Required action: Leave the pictures in the listing below aside and reproduce exactly the lines starting with the one with "18/06/2010: 4800 -> 2000" and going on through the one with "2022-06-30: none -> 0.81", both ends included.
"""
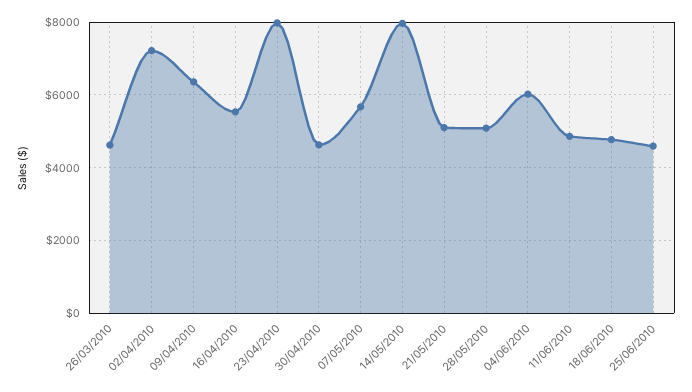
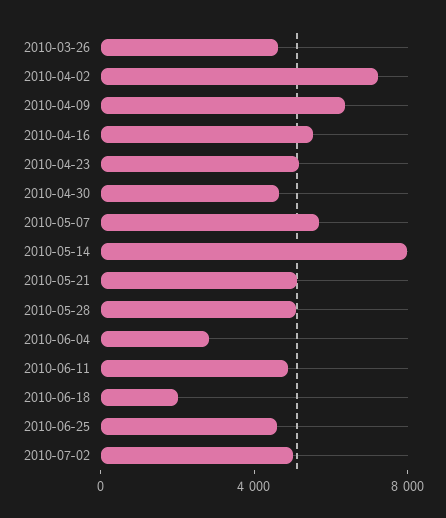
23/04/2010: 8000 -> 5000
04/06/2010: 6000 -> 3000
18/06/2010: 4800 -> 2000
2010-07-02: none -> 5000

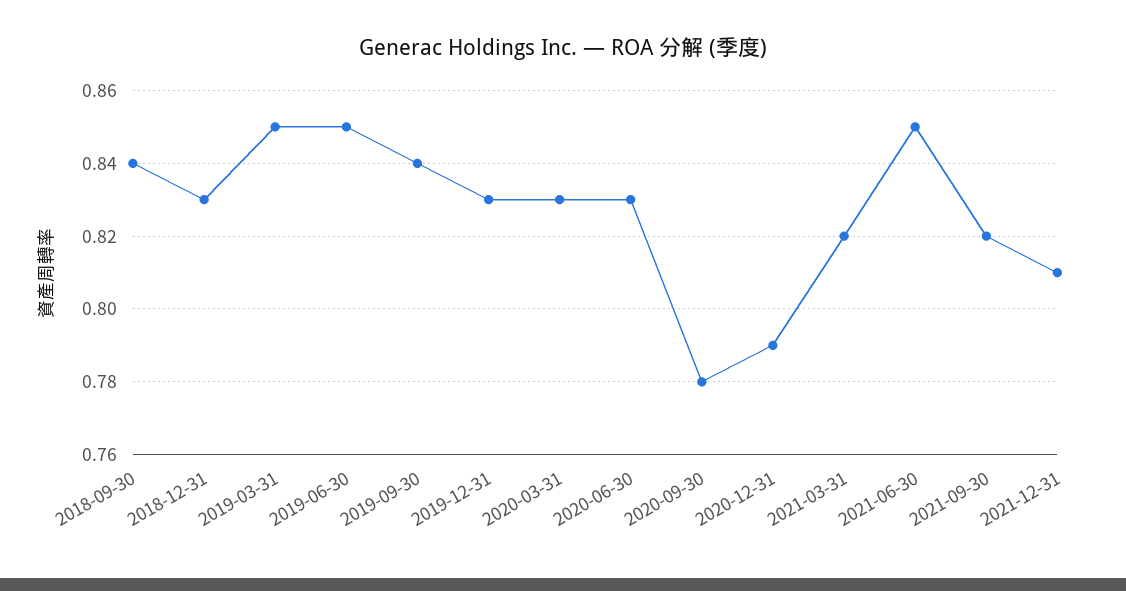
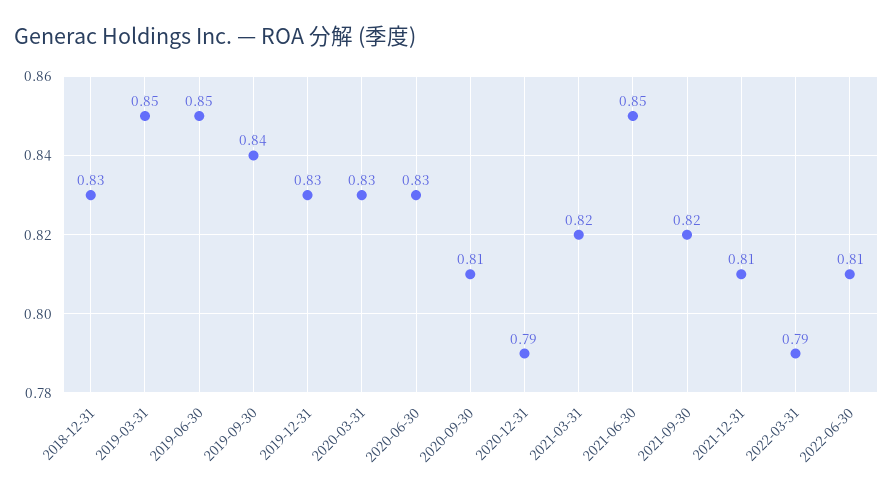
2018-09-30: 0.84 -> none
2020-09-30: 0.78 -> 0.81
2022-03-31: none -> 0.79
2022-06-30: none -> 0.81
"""
"""
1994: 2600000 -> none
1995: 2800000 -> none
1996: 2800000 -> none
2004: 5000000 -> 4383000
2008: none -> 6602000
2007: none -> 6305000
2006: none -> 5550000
"""
"""
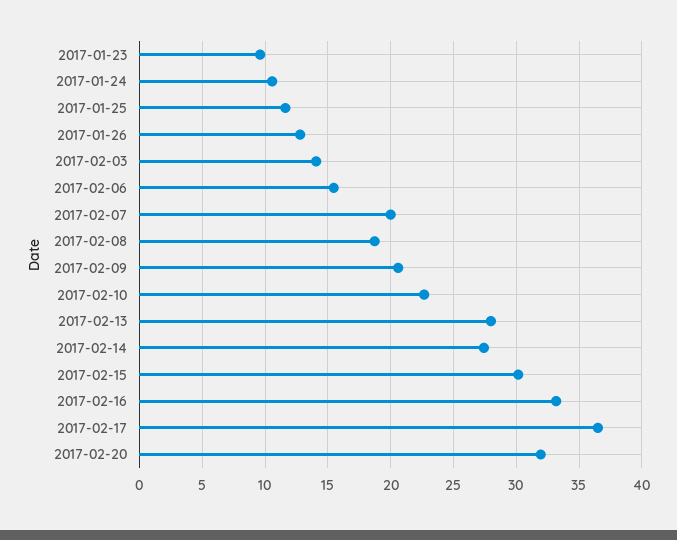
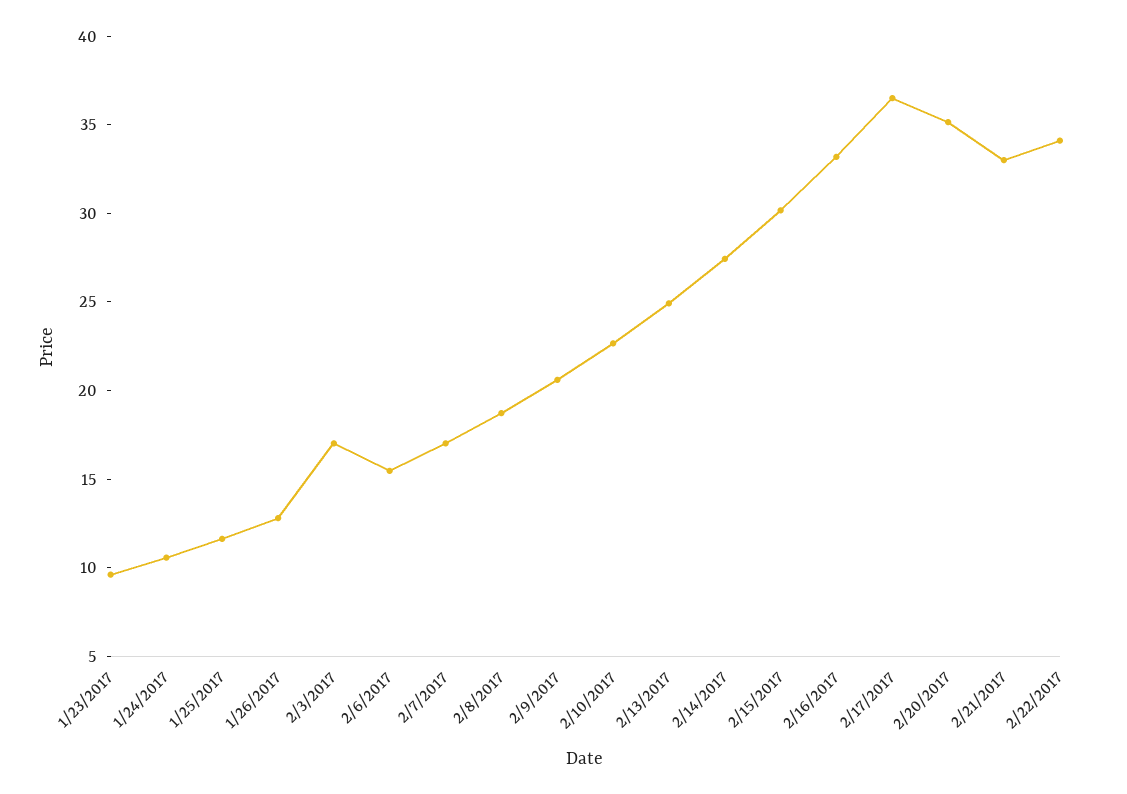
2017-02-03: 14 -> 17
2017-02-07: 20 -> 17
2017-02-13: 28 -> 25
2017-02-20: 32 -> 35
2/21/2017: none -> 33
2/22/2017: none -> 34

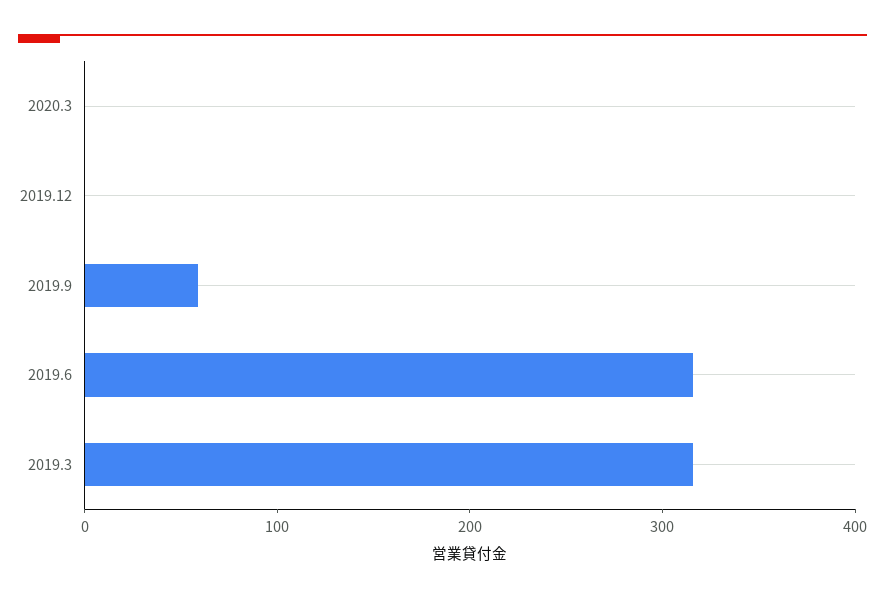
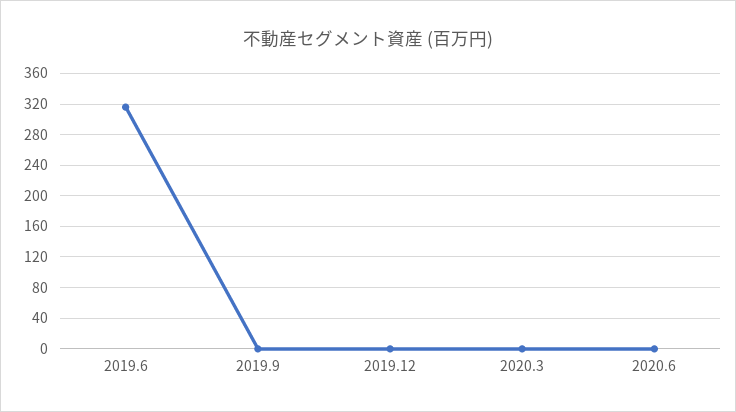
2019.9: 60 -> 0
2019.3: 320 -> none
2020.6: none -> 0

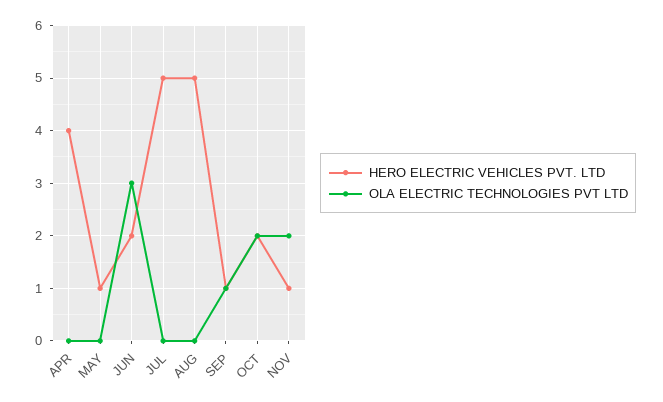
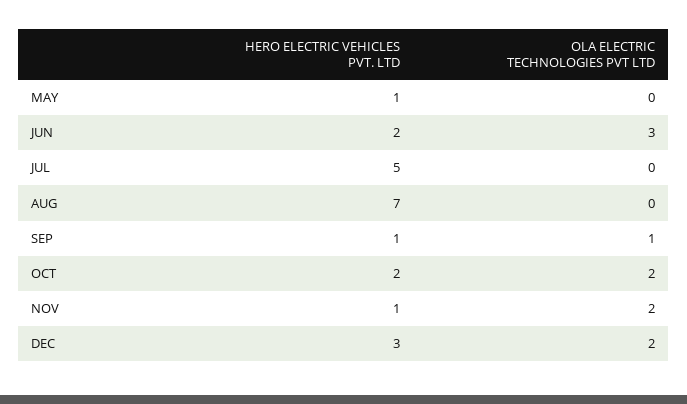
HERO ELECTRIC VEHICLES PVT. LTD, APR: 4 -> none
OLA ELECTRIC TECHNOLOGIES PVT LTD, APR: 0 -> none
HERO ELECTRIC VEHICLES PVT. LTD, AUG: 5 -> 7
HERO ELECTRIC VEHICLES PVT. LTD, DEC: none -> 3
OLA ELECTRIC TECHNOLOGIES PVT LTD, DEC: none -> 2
"""
Written solution:
18/06/2010: 4800 -> 2000
2010-07-02: none -> 5000

2018-09-30: 0.84 -> none
2020-09-30: 0.78 -> 0.81
2022-03-31: none -> 0.79
2022-06-30: none -> 0.81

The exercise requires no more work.